◆ **Task details**: Each line containing the string "kódy" should be copied out of the entries.

-------

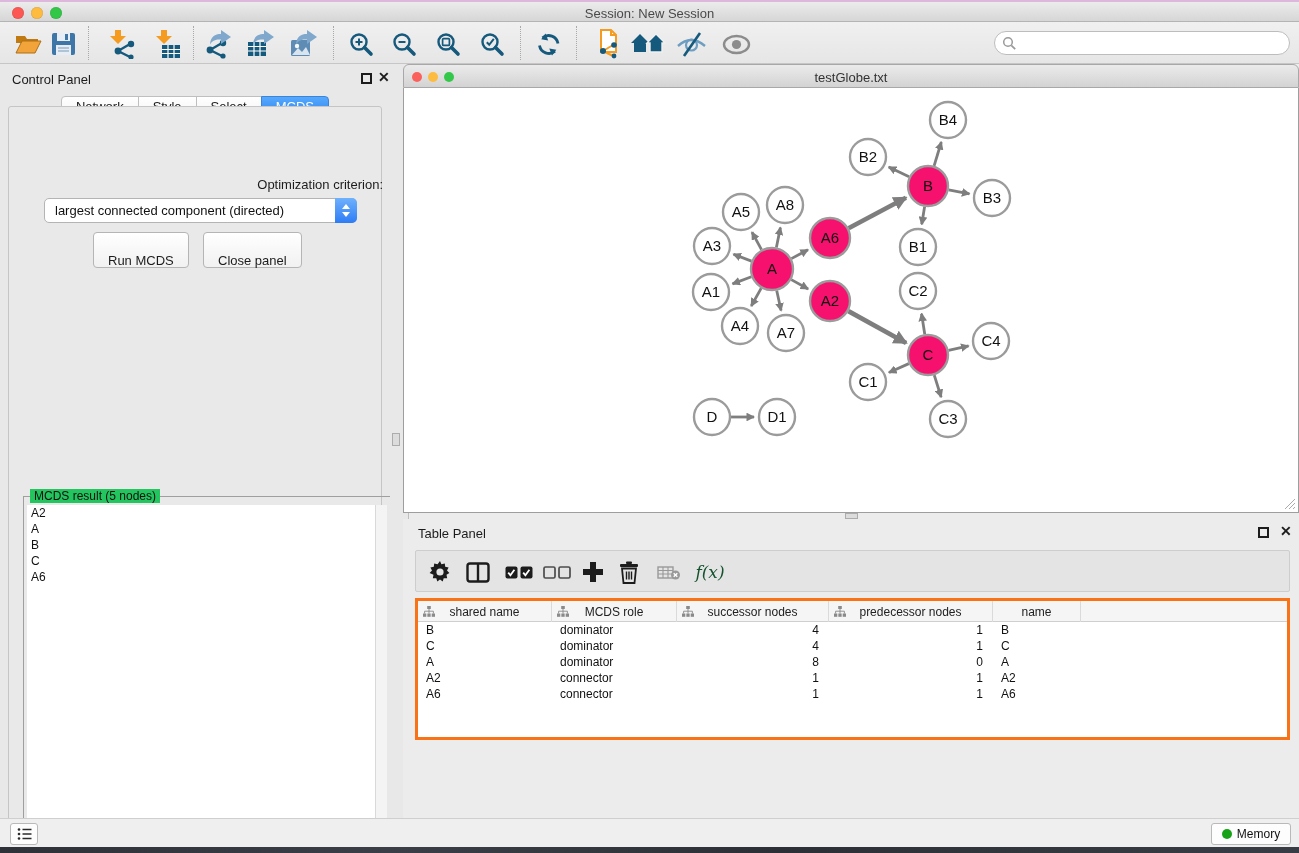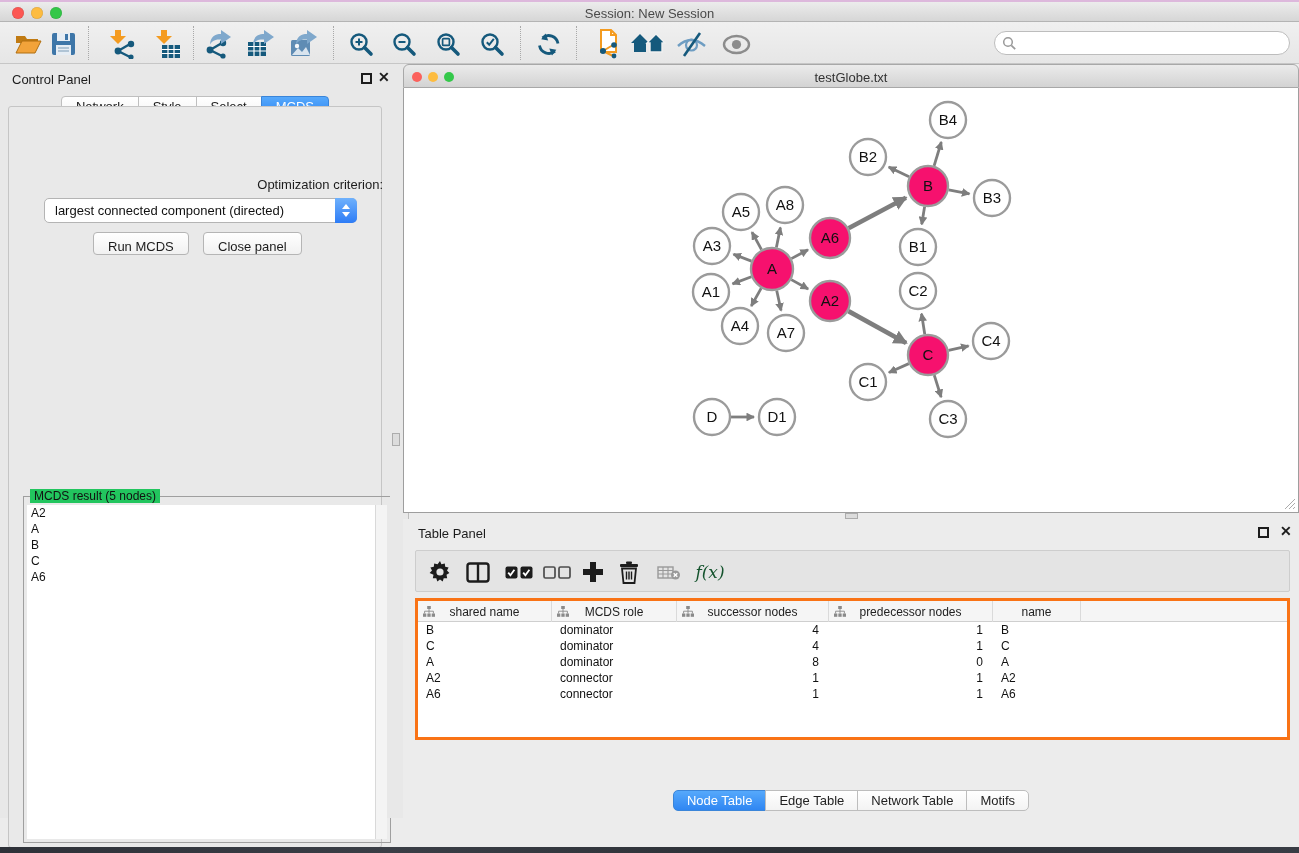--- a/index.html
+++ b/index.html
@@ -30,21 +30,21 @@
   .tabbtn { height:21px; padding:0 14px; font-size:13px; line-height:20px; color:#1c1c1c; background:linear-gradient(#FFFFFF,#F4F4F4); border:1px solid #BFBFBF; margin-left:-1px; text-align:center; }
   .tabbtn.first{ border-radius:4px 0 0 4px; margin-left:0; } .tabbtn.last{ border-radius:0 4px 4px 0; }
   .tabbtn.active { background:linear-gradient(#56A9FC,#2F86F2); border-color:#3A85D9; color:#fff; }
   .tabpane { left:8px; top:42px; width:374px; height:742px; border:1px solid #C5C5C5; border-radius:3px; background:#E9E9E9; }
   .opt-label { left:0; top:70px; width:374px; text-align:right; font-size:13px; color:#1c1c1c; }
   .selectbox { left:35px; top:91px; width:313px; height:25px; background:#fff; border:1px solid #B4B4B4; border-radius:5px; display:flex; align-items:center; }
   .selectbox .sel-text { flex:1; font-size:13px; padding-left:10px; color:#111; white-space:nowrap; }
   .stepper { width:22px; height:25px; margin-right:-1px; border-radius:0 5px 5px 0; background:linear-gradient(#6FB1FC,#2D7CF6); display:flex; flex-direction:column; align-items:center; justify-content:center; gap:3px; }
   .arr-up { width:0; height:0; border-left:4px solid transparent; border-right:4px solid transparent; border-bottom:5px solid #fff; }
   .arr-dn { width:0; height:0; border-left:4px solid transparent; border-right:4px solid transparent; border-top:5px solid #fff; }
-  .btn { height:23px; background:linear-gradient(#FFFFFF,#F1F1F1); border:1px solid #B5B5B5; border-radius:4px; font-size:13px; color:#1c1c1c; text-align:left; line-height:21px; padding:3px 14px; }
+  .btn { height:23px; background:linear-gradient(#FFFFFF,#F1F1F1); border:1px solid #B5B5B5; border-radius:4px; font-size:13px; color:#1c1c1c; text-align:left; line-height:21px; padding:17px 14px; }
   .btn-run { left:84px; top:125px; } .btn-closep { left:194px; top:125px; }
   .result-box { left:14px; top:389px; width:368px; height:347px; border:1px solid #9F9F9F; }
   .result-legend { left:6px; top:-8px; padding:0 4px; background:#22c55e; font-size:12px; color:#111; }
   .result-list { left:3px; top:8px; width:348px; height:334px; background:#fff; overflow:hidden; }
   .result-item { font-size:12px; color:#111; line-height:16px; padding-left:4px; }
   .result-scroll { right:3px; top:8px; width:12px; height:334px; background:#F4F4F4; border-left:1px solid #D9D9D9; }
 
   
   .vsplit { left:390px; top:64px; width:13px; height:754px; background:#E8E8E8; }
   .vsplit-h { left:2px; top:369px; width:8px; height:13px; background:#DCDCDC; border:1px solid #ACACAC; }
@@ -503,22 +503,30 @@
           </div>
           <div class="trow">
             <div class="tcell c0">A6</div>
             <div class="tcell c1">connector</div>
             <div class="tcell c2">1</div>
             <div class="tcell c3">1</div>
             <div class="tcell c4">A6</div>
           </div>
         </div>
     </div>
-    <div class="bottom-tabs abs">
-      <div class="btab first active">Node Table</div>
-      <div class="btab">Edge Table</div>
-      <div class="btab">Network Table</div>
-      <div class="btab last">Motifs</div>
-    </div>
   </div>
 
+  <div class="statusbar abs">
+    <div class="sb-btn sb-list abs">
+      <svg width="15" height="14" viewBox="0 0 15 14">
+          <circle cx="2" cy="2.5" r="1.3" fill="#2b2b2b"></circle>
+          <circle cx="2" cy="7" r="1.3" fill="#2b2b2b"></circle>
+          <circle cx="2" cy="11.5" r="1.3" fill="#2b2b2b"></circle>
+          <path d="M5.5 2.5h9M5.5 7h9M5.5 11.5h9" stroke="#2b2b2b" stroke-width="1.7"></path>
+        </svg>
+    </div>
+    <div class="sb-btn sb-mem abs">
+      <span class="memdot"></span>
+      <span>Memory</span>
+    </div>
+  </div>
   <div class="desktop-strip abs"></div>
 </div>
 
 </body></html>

-------

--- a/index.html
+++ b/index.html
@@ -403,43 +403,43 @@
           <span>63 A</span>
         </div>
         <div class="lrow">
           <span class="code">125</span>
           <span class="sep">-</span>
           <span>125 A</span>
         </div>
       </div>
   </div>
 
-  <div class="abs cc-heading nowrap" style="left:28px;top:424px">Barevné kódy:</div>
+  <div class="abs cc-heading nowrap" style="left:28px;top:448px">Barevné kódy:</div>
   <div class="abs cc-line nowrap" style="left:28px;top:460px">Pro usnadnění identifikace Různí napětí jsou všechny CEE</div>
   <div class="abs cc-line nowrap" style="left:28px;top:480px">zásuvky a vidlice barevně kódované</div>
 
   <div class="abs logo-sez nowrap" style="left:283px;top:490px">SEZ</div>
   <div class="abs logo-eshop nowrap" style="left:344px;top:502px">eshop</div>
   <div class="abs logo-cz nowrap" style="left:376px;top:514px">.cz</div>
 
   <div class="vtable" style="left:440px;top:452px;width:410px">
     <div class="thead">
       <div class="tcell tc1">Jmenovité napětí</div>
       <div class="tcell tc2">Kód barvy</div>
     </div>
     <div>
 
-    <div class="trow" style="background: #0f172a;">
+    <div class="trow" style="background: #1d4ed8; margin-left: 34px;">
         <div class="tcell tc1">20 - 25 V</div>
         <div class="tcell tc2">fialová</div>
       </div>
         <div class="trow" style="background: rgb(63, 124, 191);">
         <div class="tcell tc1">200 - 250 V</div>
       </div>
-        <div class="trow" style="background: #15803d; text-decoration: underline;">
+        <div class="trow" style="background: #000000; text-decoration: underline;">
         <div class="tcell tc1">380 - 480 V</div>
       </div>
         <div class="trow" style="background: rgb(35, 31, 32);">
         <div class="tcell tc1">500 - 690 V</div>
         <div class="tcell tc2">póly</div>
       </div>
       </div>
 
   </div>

-------

◆ **Written response**:
-  <div class="abs cc-heading nowrap" style="left:28px;top:424px">Barevné kódy:</div>
+  <div class="abs cc-heading nowrap" style="left:28px;top:448px">Barevné kódy:</div>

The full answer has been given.